Charlie observó el torso y los brazos cubiertos de coloridos tatuajes del hombre colgado y luego contempló al joven Gil Ponce, que caminaba resignadamente hacia la escalera como quien va hacia su propio ahorcamiento. Finalmente, el detective chasqueó la lengua y sonrió con aire satisfecho. Dan Applewhite lo notó, y dijo:

– Ya sé lo que estás pensando, Charlie, pero esas personas de allá arriba no pueden oírte. Es obvio, así que ¡no lo digas!

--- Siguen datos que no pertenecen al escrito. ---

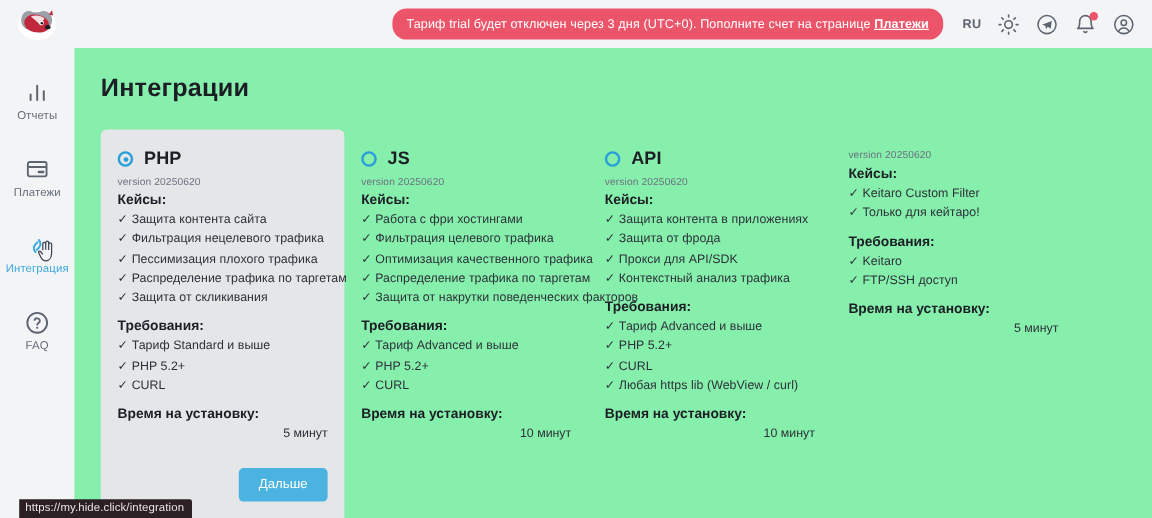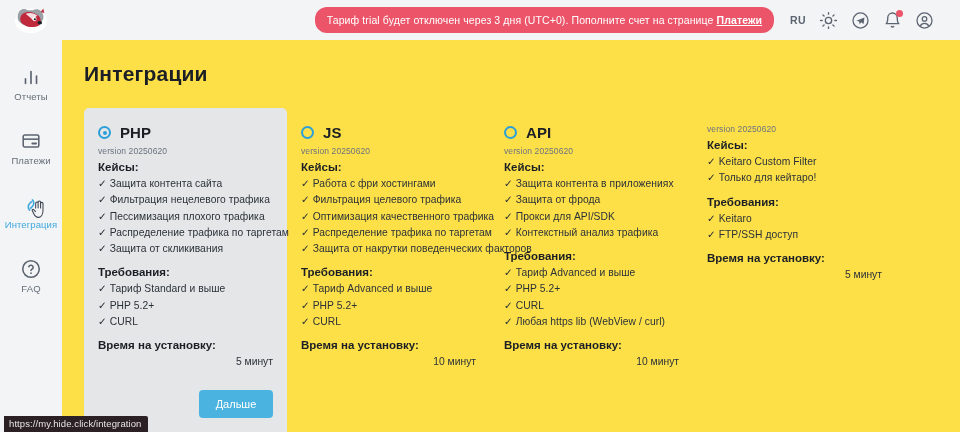"RU" .header-tools { padding-right: 26px -> 14px }
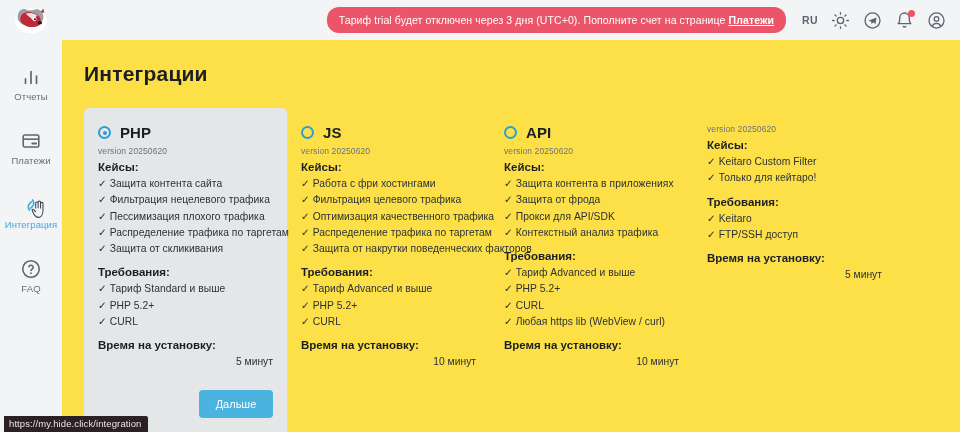"Интеграции" .main { background: #fde047 -> #86efac }
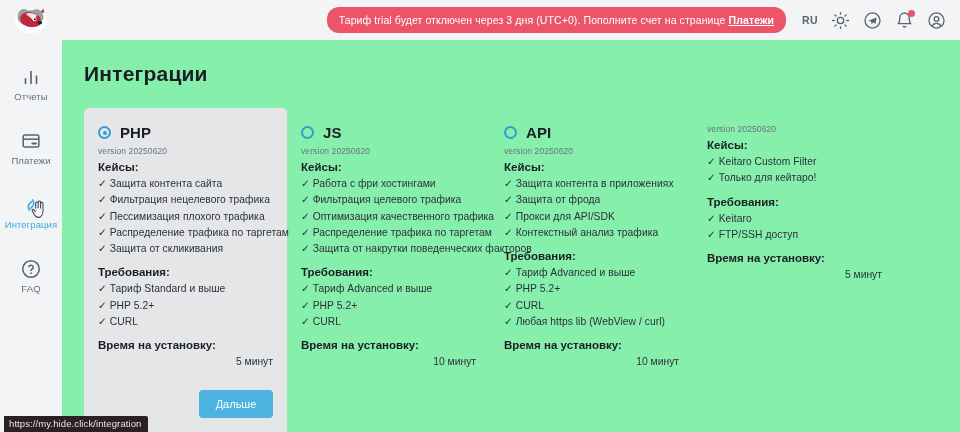"https://my.hide.click/integration" .statusbar { left: 4px -> 16px }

Pero el detective de la guardia era todo menos sutil. Mirando de reojo al pálido y asqueado Gil Ponce, el Compasivo Charlie Gilford gritó:

– ¡Hey, chico, tráeme un puto palo! ¡Esto es lo que yo llamo una piñata!

Capítulo 5

Flotsam y Jetsam recibieron una llamada a primera hora de la tarde, y al día siguiente comprendieron que debía haber sido transferida a la CRO. Una mujer guatemalteca que vivía en Little Armenia se quejaba de que no podía salir de su callejón a primera hora de la mañana porque todos los coches aparcaban en un taller de reparaciones de chapa y pintura cuyo dueño, según pensaba ella, era armenio. Tenía que ir al centro, al taller donde trabajaba en condiciones de esclavitud que quedaba en el distrito de las fábricas clandestinas; entraba a las 7.30, pero el extremo sur del callejón casi siempre estaba bloqueado. En el extremo norte había edificios de apartamentos a ambos lados, repletos de miembros de pandillas latinas, y todo el mundo tenía miedo de pasar por allí con el coche, o incluso caminando.

– Éste es un asunto de calidad de vida -le dijo Flotsam a la madre de cinco hijos, cuyo inglés era tan bueno como el que más.

– No comprendo -dijo ella.

– Tenemos oficiales que se ocupan de este tipo de cosas -dijo Flotsam. Trabajan en la oficina de los cuervos.

– ¿Cuervos? ¿Como el pájaro?

– Bueno, sí, es el mismo nombre -dijo Jetsam-. Verá, ellos advierten a esas personas, y luego les envían una citación, si hacen cosas como bloquear los callejones del vecindario.